REIMAHG Me 262 Production Site near Kahla (Codename "Lachs" - "Salmon")

   One of the most remarkable advancements made by the German military in World War II was the production of turbine-jet aircraft. The most famous of these was the Messerschmitt Me 262, developed beginning in 1938 and fielded in 1944. A special production facility was started in 1944, for quicker assembly line manufacture. Due to the setup at the main Messerschmitt factories, fast assembly line production was not possible, and these sites were vulnerable to Allied bombing. Accordingly, a company called Flugzeugwerke Reichsmarschall Hermann Göring (REIMAHG for short) was formed as a subsidiary of the Gustloff Nazi industrial complex. REIMAHG eventually became concerned only with the Me 262, and its main production facility was located in an old sand mine for porcelain production in the Walpersberg Hill near Kahla (south of Jena) --   Codename "Lachs" ("Salmon").

   The existing tunnels in the Walpersberg were enlarged and others were dug, and massive concrete bunkers were built outside these tunnels. Subparts were made and partially assembled in the tunnels, then moved outside to the concrete bunkers, where final assembly took place. The assembled jets were then moved to the top of the hill via a platform that moved along a railed ramp by a power winch. The top of the Walpersberg had been leveled off and concreted in a massive construction effort, to form a runway some 3300 feet long. This was not sufficient for an Me 262 to take off (even with the jet engines, take-off was actually fairly slow), so small rockets assisted take-off. The runway was also too short for the jets to land, so leaving the Walpersberg was an all-or-nothing proposition: there could be no emergency landings. The jets were flown from Kahla to a site some 130 kilometers away to be fitted with weapons and radios, and to undergo final testing.

   REIMAHG only managed to produce some twenty-seven Me 262 jet fighters by the end of the war. The work was done mostly by foreign forced laborers, some 991 of whom died during their nine months at "Lachs." The U.S. Army took the site on 12 April 1945, and before turning Thüringen over to the Soviets in July, they removed enough parts to finish five Me 262s that were found on the production line. Surprisingly, the Kahla area had not been bombed. British Intelligence had photographed Me 262s at the site in March 1945, so the Allies were well aware of "Lachs." But Kahla was spared the fate of the V-2 works at Nordhausen, which suffered a devastating bombing attack only eight days before the American Army arrived. (In spite of this historical report, the REIMAHG-Kahla site today shows many depressions that look very much like bomb craters that can be seen at such sites as Normandy and the Obersalzberg, and many areas that appear to have undergone explosive upheaval, all in areas that were flat during the war. This situation is apparently the result of Soviet activity after the war.)

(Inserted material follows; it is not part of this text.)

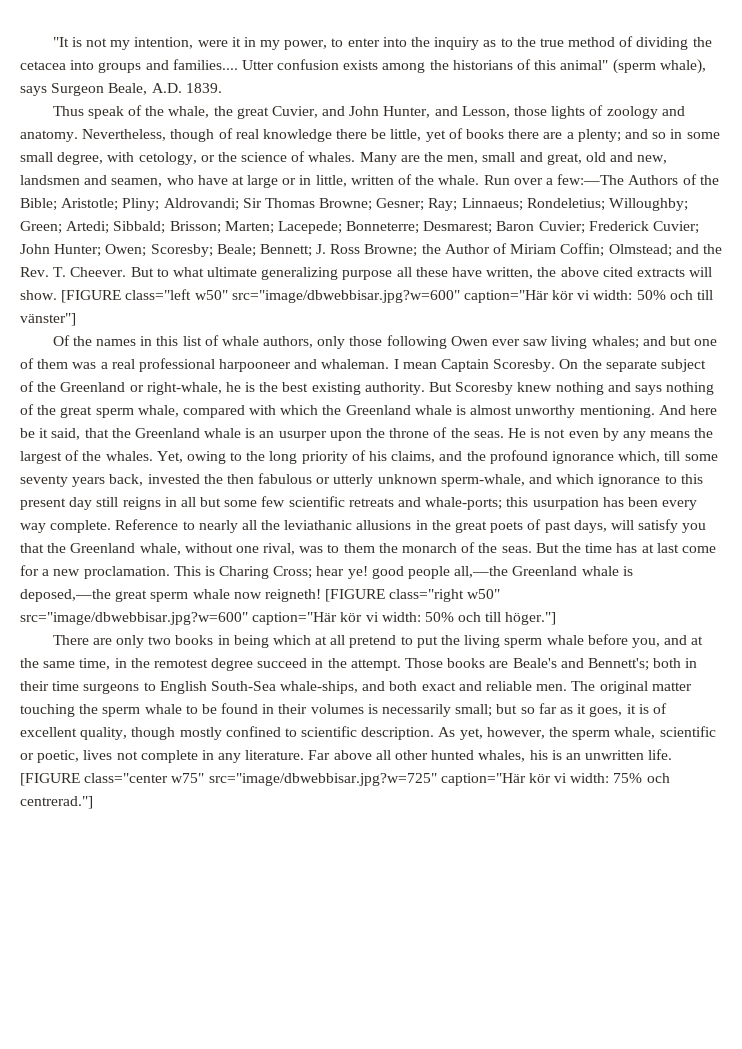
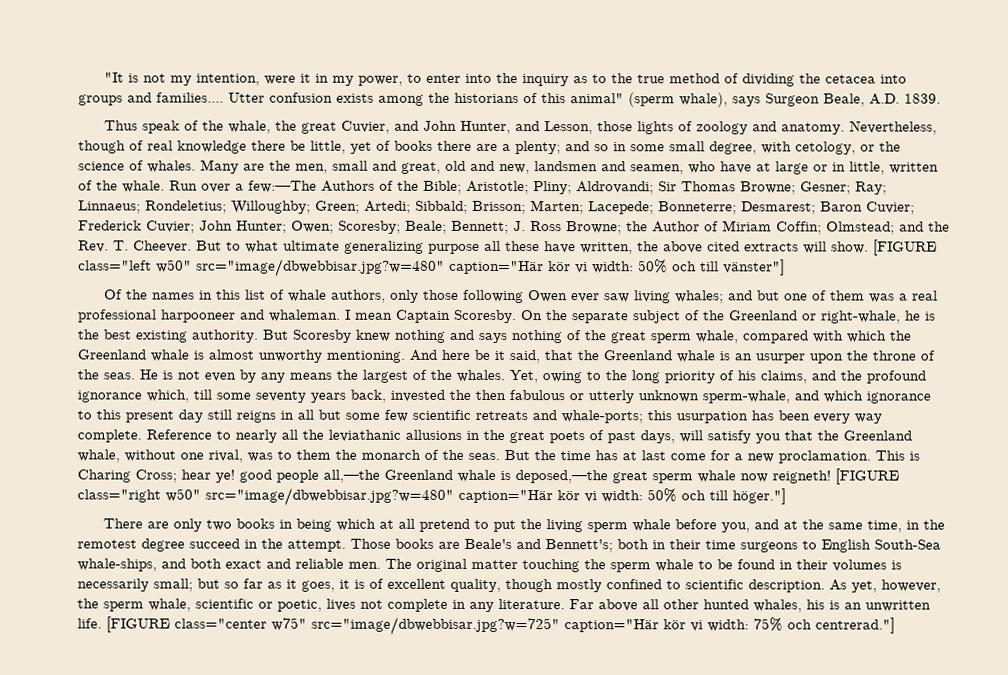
[231,290,460,303] src="image/dbwebbisar.jpg?w=600" -> [196,258,445,277] src="image/dbwebbisar.jpg?w=480"
[20,612,248,625] src="image/dbwebbisar.jpg?w=600" -> [205,487,454,506] src="image/dbwebbisar.jpg?w=480"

   Beginning in 1947, the Soviets blew up the concrete bunkers and assembly buildings, and also the entrances to most of the tunnels, including destruction of the concrete runway on the hilltop. However, the concrete buildings had reinforced walls some 10 feet thick, so in many cases, the explosions only collapsed the roofs. REIMAHG-Kahla remains today one of the most extensive Third Reich ruins sites, with the walls and foundations of most of the concrete assembly and workshop buildings, some still supporting parts of their roofs. The site and bunker ruins can now be visited by the public - see www.reimahg.de.

Click here for a Google Maps © map showing the location of this site.

 

REIMAHGaerial1a.jpg (106568 bytes)

Part of an aerial view of the site, taken by British photo-reconnaissance on 19 March 1945. The Walpersberg with its hilltop runway is at the top. A tiny Me 262 can be seen just at the top of the ramp, beside the runway. Various bunkers and assembly buildings can be seen along the cleared area at the bottom of the slope, to the right of the ramp bottom. The dark blotches on the runway, to the right of the ramp, were an incomplete attempt at painted camouflage. (Combined Intelligence Objectives Sub-committee (CIOS) - Underground Factories in Central Germany, London, 1945)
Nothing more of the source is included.